▸ **Directions for this task**:
Nothing but the lines from the first line of the entries through the line with "- The reason" should appear in the answer, transcribed exactly and free of pictures.

(Collected data entries)

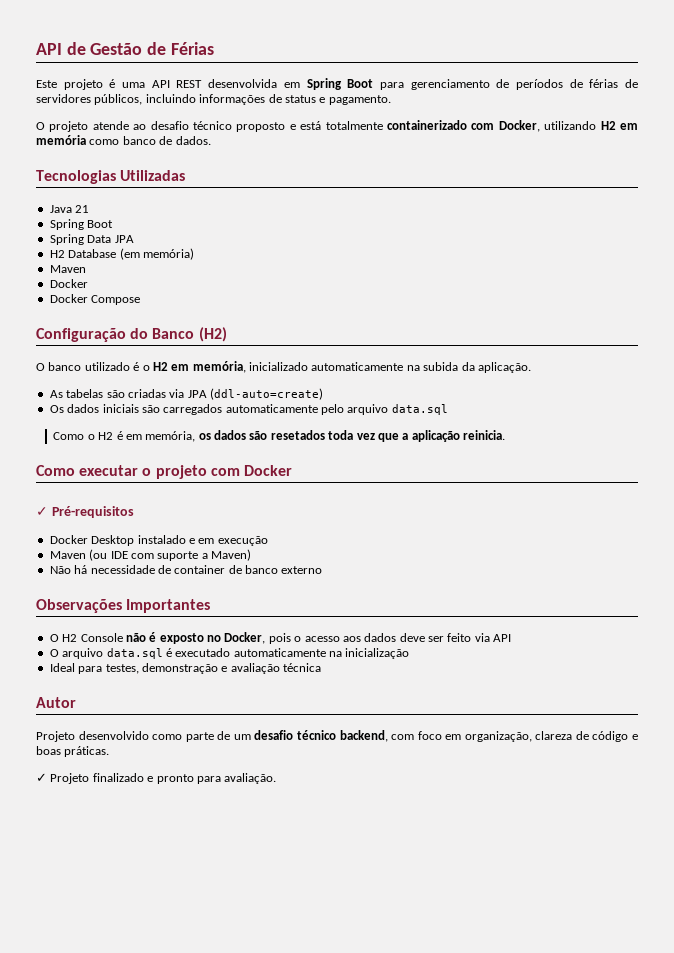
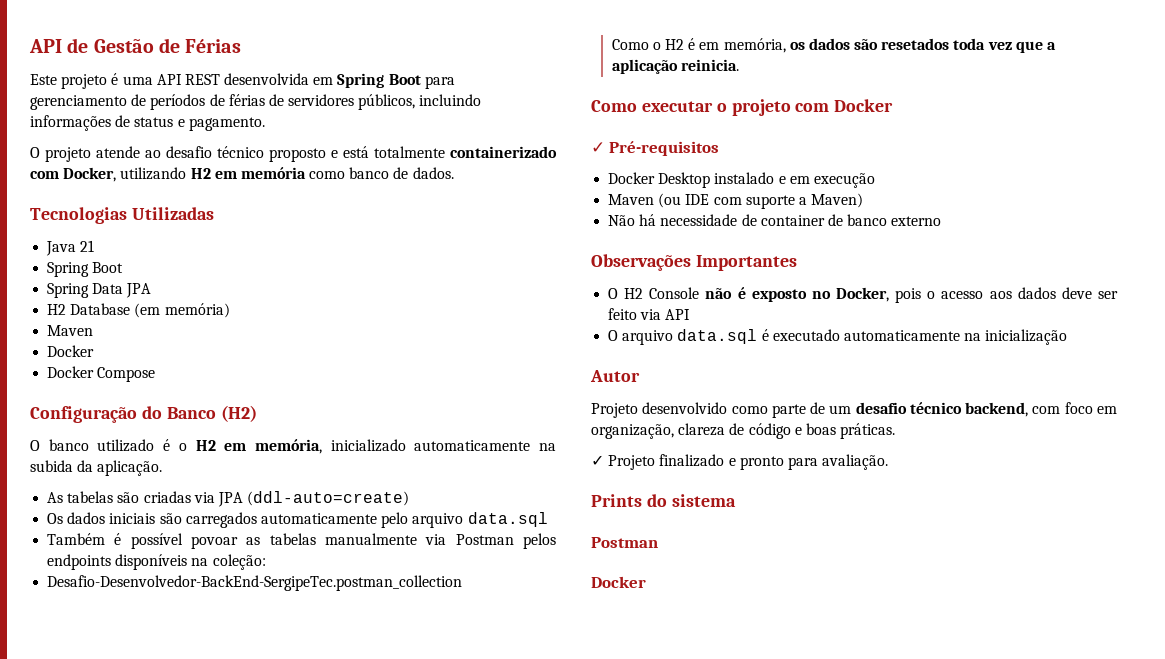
+ Também é possível povoar as tabelas manualmente via Postman pelos endpoints disponíveis na coleção:
+ Desafio-Desenvolvedor-BackEnd-SergipeTec.postman_collection
- Ideal para testes, demonstração e avaliação técnica
+ Prints do sistema
+ Postman
+ Docker

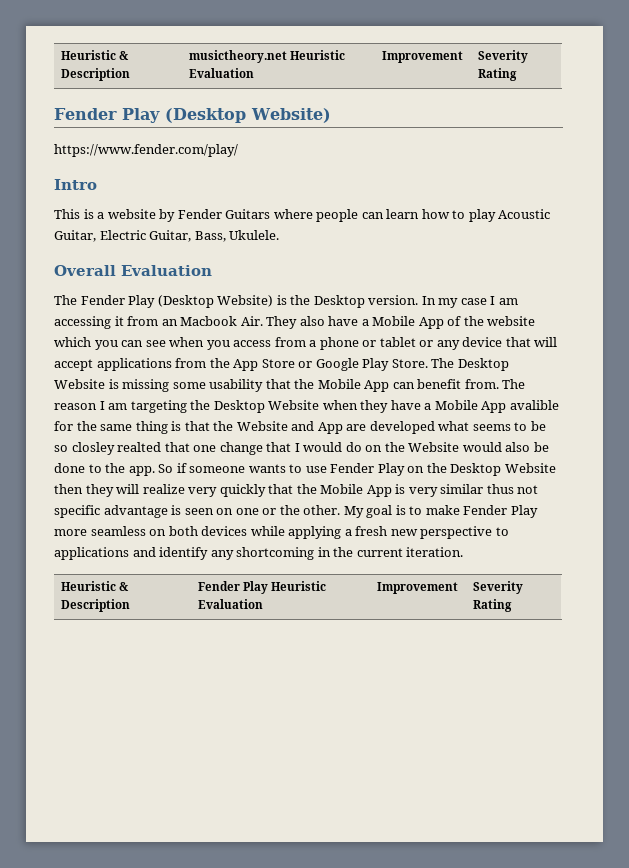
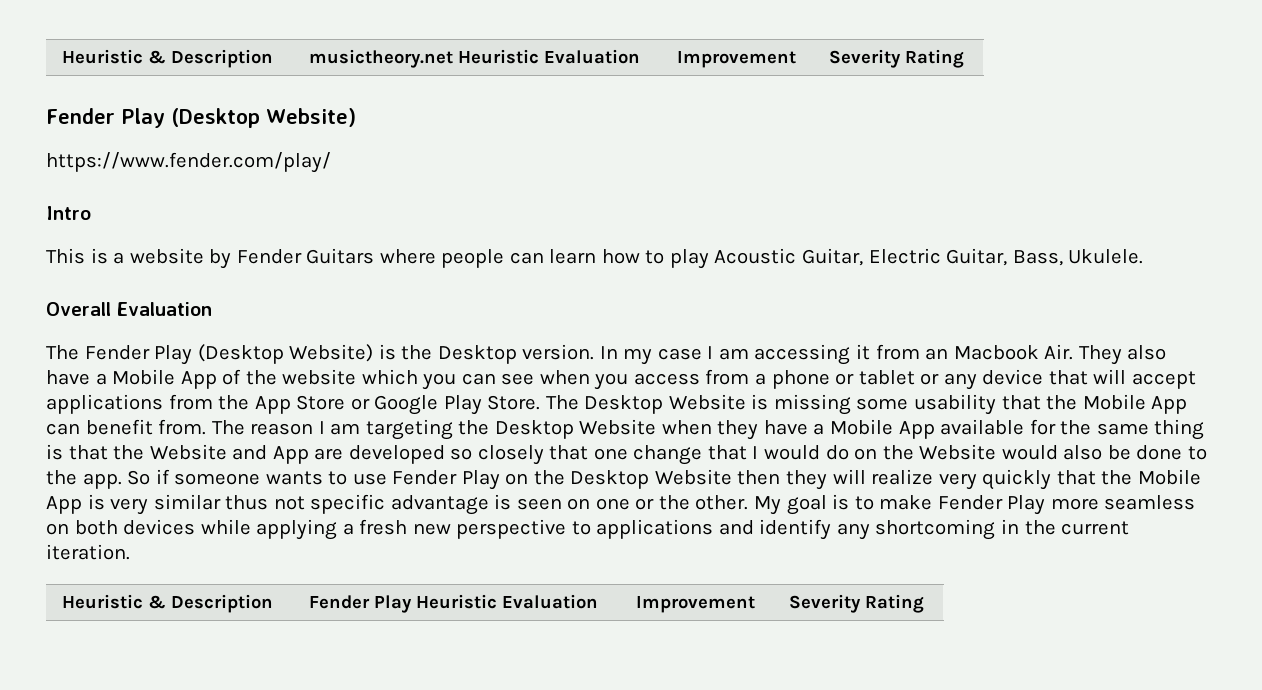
- The reason I am targeting the Desktop Website when they have a Mobile App avalible for the same thing is that the Website and App are developed what seems to be so closley realted that one change that I would do on the Website would also be done to the app.
+ The reason I am targeting the Desktop Website when they have a Mobile App available for the same thing is that the Website and App are developed so closely that one change that I would do on the Website would also be done to the app.

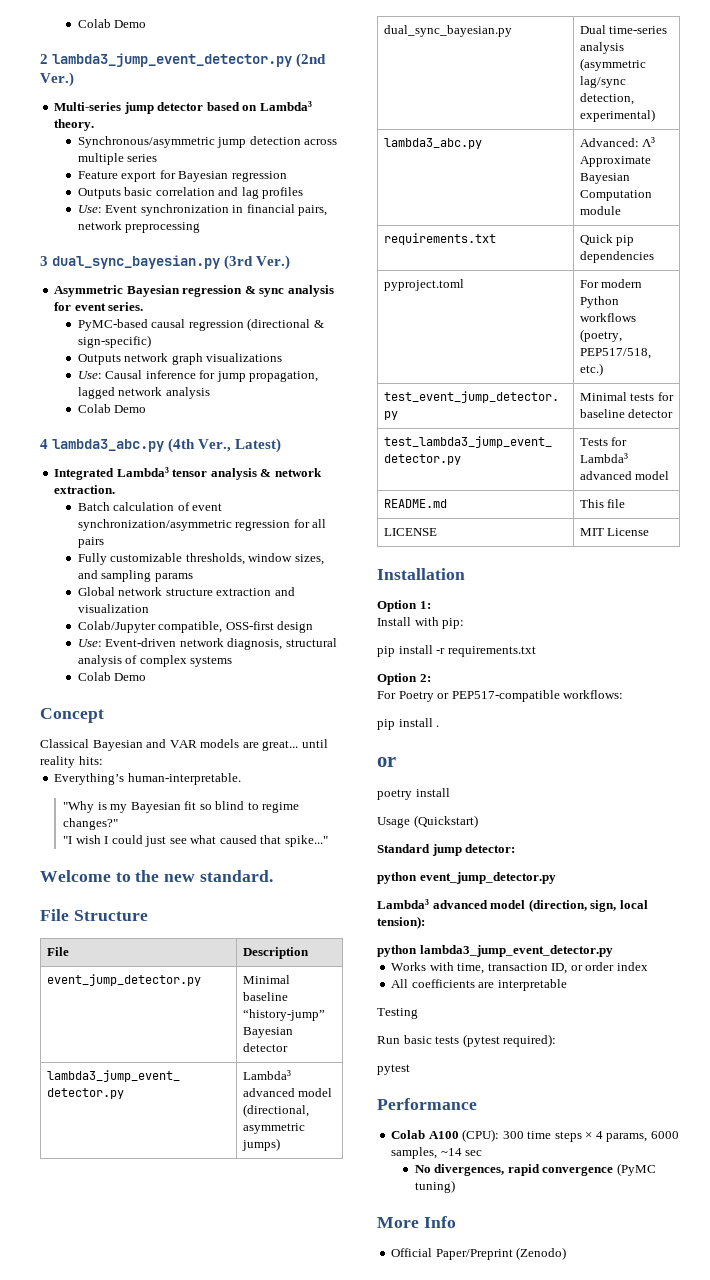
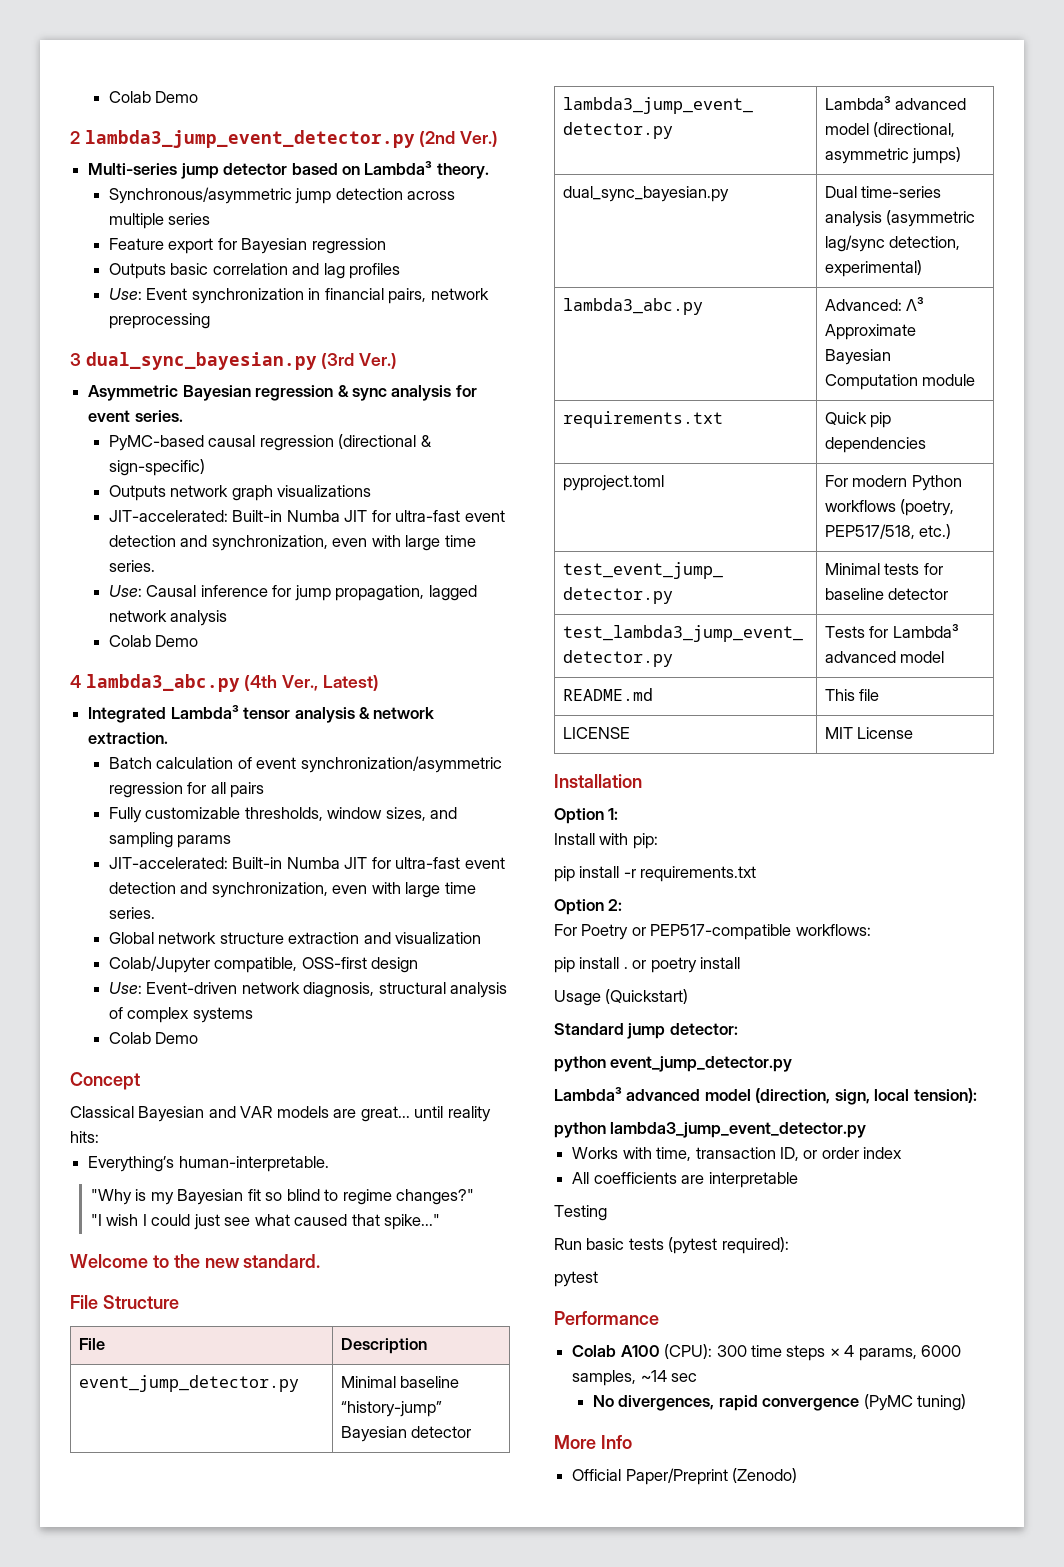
  Outputs network graph visualizations
+ JIT-accelerated: Built-in Numba JIT for ultra-fast event detection and synchronization, even with large time series.
  Fully customizable thresholds, window sizes, and sampling params
+ JIT-accelerated: Built-in Numba JIT for ultra-fast event detection and synchronization, even with large time series.
- pip install .
- or
- poetry install
+ pip install . or poetry install

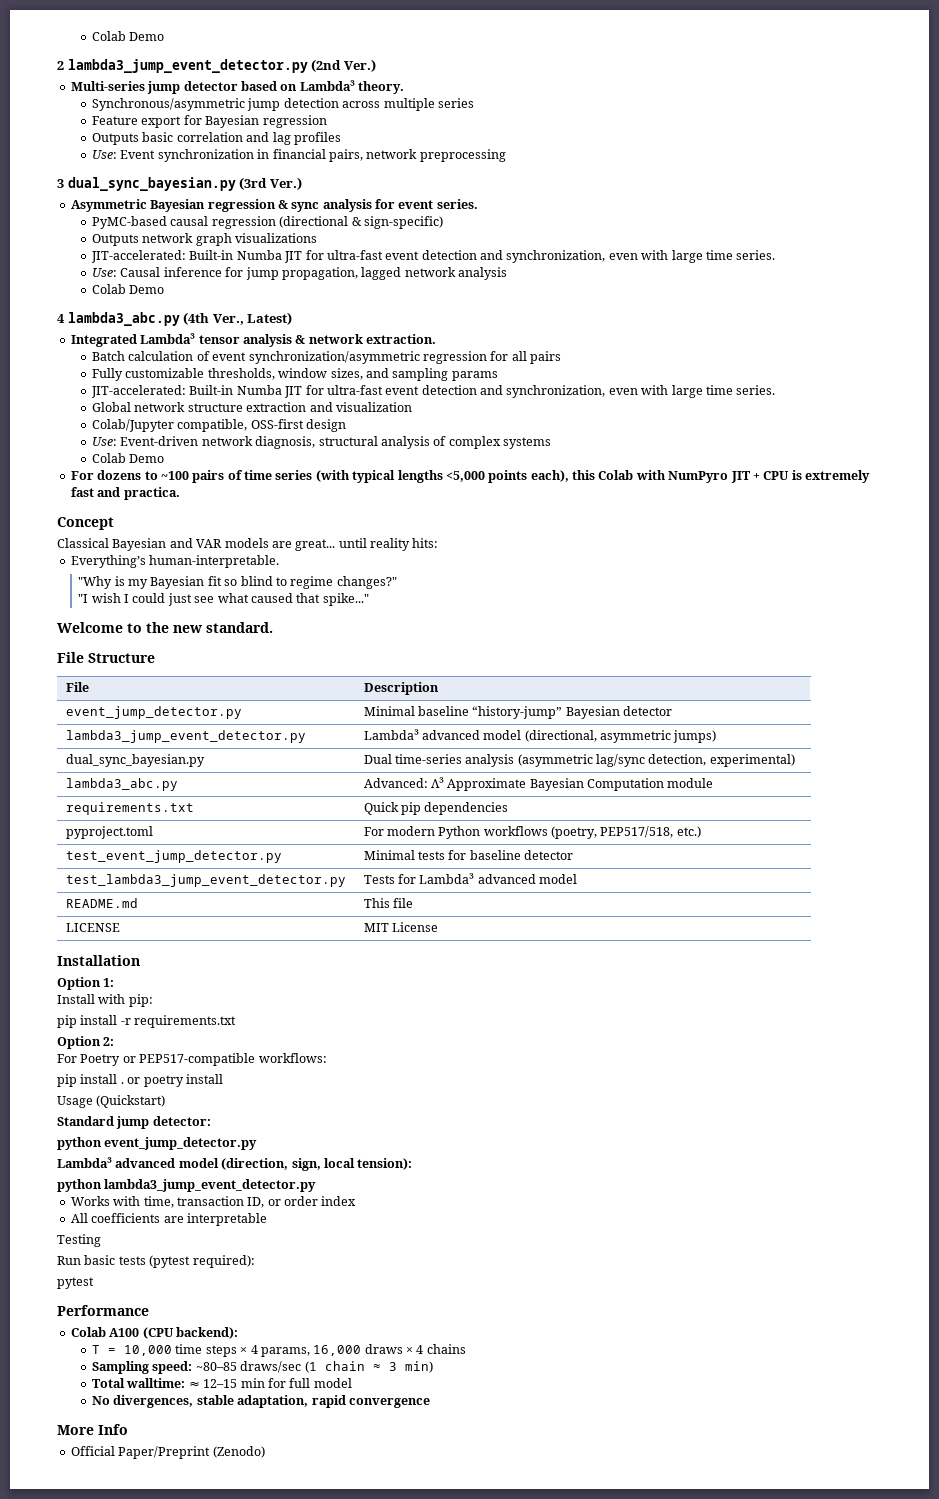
+ For dozens to ~100 pairs of time series (with typical lengths <5,000 points each), this Colab with NumPyro JIT + CPU is extremely fast and practica.
- Colab A100 (CPU): 300 time steps × 4 params, 6000 samples, ~14 sec
+ Colab A100 (CPU backend):
+ T = 10,000 time steps × 4 params, 16,000 draws × 4 chains
+ Sampling speed: ~80–85 draws/sec (1 chain ≈ 3 min)
+ Total walltime: ≈ 12–15 min for full model
- No divergences, rapid convergence (PyMC tuning)
+ No divergences, stable adaptation, rapid convergence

▸ **Result**:
+ Também é possível povoar as tabelas manualmente via Postman pelos endpoints disponíveis na coleção:
+ Desafio-Desenvolvedor-BackEnd-SergipeTec.postman_collection
- Ideal para testes, demonstração e avaliação técnica
+ Prints do sistema
+ Postman
+ Docker

- The reason I am targeting the Desktop Website when they have a Mobile App avalible for the same thing is that the Website and App are developed what seems to be so closley realted that one change that I would do on the Website would also be done to the app.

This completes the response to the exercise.